- [Required work]
Reproduce word for word the lines between those holding "- Note 5: The" and "for HE PPDUs.", inclusive, and nothing else from the data below.

+++ Data excerpts

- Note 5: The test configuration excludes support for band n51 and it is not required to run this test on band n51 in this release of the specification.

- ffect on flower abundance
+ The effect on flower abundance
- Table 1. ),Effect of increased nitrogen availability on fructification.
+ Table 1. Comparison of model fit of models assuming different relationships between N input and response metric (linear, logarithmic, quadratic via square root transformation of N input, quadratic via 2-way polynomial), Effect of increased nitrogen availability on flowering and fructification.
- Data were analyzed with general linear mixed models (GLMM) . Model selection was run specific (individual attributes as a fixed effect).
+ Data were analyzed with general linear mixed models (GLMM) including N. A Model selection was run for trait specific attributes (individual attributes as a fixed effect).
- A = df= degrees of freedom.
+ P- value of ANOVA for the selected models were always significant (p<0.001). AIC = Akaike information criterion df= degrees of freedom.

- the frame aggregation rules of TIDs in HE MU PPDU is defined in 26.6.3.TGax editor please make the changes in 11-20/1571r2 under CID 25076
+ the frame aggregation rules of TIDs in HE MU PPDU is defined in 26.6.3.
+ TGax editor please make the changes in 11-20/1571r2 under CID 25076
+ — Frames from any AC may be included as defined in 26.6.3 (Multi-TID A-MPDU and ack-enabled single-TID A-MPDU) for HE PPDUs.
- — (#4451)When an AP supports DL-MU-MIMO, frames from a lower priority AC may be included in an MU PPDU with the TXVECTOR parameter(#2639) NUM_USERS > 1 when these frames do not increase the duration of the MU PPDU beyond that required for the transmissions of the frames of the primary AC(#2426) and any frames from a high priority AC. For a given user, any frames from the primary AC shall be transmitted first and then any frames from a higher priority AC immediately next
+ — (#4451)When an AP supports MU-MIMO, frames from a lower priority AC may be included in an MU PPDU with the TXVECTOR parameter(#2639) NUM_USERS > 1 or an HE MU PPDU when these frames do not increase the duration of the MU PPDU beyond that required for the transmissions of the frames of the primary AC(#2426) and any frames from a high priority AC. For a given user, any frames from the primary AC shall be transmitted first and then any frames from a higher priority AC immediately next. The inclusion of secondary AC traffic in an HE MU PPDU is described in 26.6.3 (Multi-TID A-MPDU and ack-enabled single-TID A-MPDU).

++++++
+++ Data excerpts

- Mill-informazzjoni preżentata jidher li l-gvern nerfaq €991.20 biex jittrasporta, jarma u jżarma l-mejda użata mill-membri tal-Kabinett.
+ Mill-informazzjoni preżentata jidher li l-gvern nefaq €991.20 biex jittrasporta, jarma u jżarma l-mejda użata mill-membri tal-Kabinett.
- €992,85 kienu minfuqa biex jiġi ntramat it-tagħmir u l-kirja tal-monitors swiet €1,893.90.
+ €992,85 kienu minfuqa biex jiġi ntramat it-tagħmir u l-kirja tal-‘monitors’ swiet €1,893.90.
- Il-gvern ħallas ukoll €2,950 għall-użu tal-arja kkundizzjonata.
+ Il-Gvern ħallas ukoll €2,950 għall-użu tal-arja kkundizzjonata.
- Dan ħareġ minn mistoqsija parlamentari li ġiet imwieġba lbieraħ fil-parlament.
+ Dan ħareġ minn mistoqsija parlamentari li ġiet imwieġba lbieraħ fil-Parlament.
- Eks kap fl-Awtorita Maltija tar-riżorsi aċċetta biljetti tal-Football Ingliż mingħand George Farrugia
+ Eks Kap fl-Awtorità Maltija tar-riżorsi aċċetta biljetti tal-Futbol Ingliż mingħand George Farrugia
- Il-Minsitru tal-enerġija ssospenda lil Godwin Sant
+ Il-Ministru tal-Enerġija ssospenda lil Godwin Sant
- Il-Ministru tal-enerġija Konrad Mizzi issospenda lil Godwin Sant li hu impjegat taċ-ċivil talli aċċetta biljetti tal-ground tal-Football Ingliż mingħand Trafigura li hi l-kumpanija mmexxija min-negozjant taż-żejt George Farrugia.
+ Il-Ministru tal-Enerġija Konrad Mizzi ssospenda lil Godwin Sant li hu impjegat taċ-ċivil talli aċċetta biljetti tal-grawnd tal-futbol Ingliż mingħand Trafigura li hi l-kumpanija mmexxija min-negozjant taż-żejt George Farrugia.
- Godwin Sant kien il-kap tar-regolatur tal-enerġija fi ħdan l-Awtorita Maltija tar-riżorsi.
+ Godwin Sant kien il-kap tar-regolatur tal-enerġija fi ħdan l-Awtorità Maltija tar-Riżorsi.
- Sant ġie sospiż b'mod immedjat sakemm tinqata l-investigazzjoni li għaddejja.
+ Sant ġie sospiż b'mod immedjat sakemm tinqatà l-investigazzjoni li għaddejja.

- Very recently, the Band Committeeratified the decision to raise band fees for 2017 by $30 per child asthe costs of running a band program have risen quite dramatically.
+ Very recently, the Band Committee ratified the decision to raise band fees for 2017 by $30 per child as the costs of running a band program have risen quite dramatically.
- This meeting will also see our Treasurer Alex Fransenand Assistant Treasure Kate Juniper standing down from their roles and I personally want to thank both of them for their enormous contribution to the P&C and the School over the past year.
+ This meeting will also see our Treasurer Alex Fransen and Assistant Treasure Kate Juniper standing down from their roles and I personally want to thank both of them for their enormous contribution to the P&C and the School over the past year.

++++++
+++ Data excerpts

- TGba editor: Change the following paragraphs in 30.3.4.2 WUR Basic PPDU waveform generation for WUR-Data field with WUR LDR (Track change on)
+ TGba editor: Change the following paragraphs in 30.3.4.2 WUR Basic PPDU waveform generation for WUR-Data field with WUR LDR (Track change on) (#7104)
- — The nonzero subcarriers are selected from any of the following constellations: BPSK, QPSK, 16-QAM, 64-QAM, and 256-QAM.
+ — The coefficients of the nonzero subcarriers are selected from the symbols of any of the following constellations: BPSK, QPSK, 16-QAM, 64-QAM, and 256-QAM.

++++++

- [Task response]
- Note 5: The test configuration excludes support for band n51 and it is not required to run this test on band n51 in this release of the specification.

- ffect on flower abundance
+ The effect on flower abundance
- Table 1. ),Effect of increased nitrogen availability on fructification.
+ Table 1. Comparison of model fit of models assuming different relationships between N input and response metric (linear, logarithmic, quadratic via square root transformation of N input, quadratic via 2-way polynomial), Effect of increased nitrogen availability on flowering and fructification.
- Data were analyzed with general linear mixed models (GLMM) . Model selection was run specific (individual attributes as a fixed effect).
+ Data were analyzed with general linear mixed models (GLMM) including N. A Model selection was run for trait specific attributes (individual attributes as a fixed effect).
- A = df= degrees of freedom.
+ P- value of ANOVA for the selected models were always significant (p<0.001). AIC = Akaike information criterion df= degrees of freedom.

- the frame aggregation rules of TIDs in HE MU PPDU is defined in 26.6.3.TGax editor please make the changes in 11-20/1571r2 under CID 25076
+ the frame aggregation rules of TIDs in HE MU PPDU is defined in 26.6.3.
+ TGax editor please make the changes in 11-20/1571r2 under CID 25076
+ — Frames from any AC may be included as defined in 26.6.3 (Multi-TID A-MPDU and ack-enabled single-TID A-MPDU) for HE PPDUs.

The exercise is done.